Além disso, isolando os casos que têm prazos fora do padrão dos demais, ADI- MC 1491, RE 45631 e RE 25601, a média cai para, aproximadamente, 369 dias, o que equivale a um ano. Isso, dentro do critério geral adotado, é um prazo aceitável.

O menor tempo de resolução deste grupo foi o RE 45631, que durou 21 dias; não consigo criar qualquer hipótese para essa situação, porque não tem um padrão de repetição de casos com esse instrumento, neste grupo.

O maior tempo foi o da ADI-MC 1491. Essa ação foi protocolada em 14 de agosto de 1996, com pedido liminar, e só foi decidida em 08 de junho de 2014, são dezessete anos e nove meses, apenas para a decisão de indeferimento da liminar. O caso ainda não teve o mérito julgado. Uma hipótese para esse prazo é a complexidade do caso, que traz questionamentos de constitucionalidade quanto ao regime de exploração dos serviços de telecomunicações (Lei 9.295/1996).

Concluindo este tópico, é possível constatar que, nesses casos, o STF controla casos envolvendo o veto, mas que, excepcionalmente, altera o status quo da questão apresentada.
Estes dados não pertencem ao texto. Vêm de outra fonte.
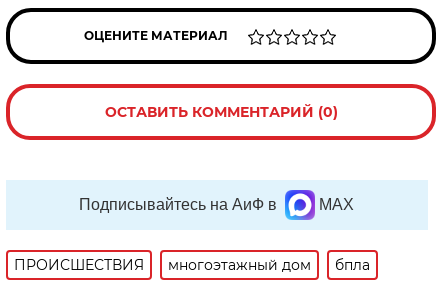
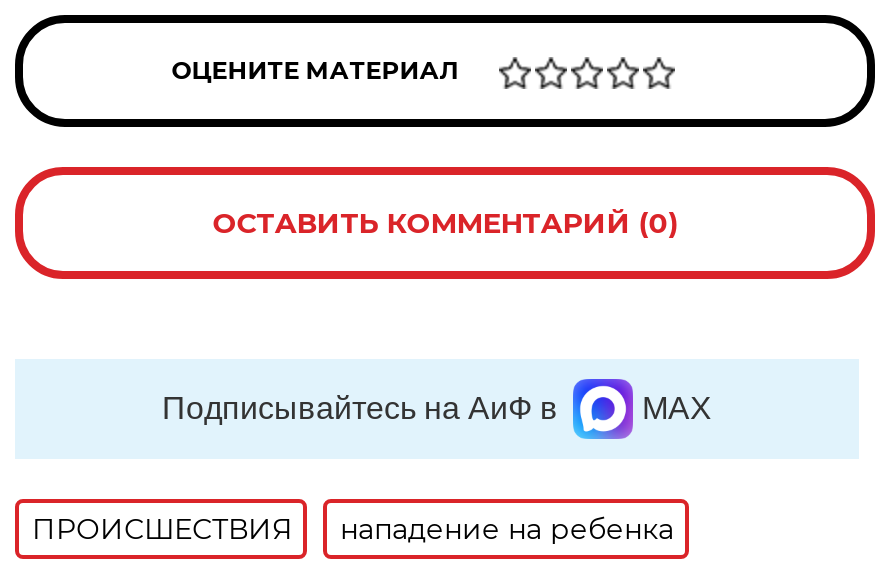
- многоэтажный дом
- бпла
+ нападение на ребенка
Apesar disso, é possível extrair algumas interpretações que, potencialmente geram regras, quanto ao procedimento de oposição do veto, sendo elas:

(1) O prazo de oposição do veto é peremptório, o que significa que após o fim desse prazo o projeto de lei é considerado aprovado pelo Executivo. E se este não publicar, deve o presidente do Senado o fazer. Seguindo, assim, prescrição expressa da constituição (RMS 2920; RE 45631; MS 12226). E caso haja vício, o Executivo não pode argui-lo após esse prazo (Rp 493). (2) Não é admitido o arrependimento do veto, formalmente. Assim que

apresentado, não há meios formais para alterar a decisão (Rp 432).

(3) É juridicamente válido e vigente o veto, a partir da sua apresentação e não da sua publicação (RC 994)78.

(4) Independente da iniciativa do projeto de lei, o processo legislativo de criação das leis seguirá o trâmite constitucional geral, caso não seja previsto nenhum outro procedimento. Assim, existirá a fase Executiva e pode o chefe do poder Executivo vetar o projeto de lei, mesmo que não seja de sua iniciativa ou do Legislativo (RE 25601).

(5) O veto parcial pode abranger texto integral de artigo, parágrafo, inciso ou alínea, de maneira autônoma, desde que não fique prejudicada as condições de subsistência desses (ADI-MC 1491).

As características desses casos são de situações em que se tornam evidentes os conflitos entre o poder Executivo e o poder Legislativo, mas que não aparentam ser urgentes. Contudo, é possível verificar como as autoridades se relacionam nesses casos.

78 Tenho algumas dúvidas quanto, ainda, a validade dessa interpretação. Uma vez que, atualmente, juridicamente, só existe o veto após a sua publicação formal, pois os seus efeitos só começam quando o ato se torna público.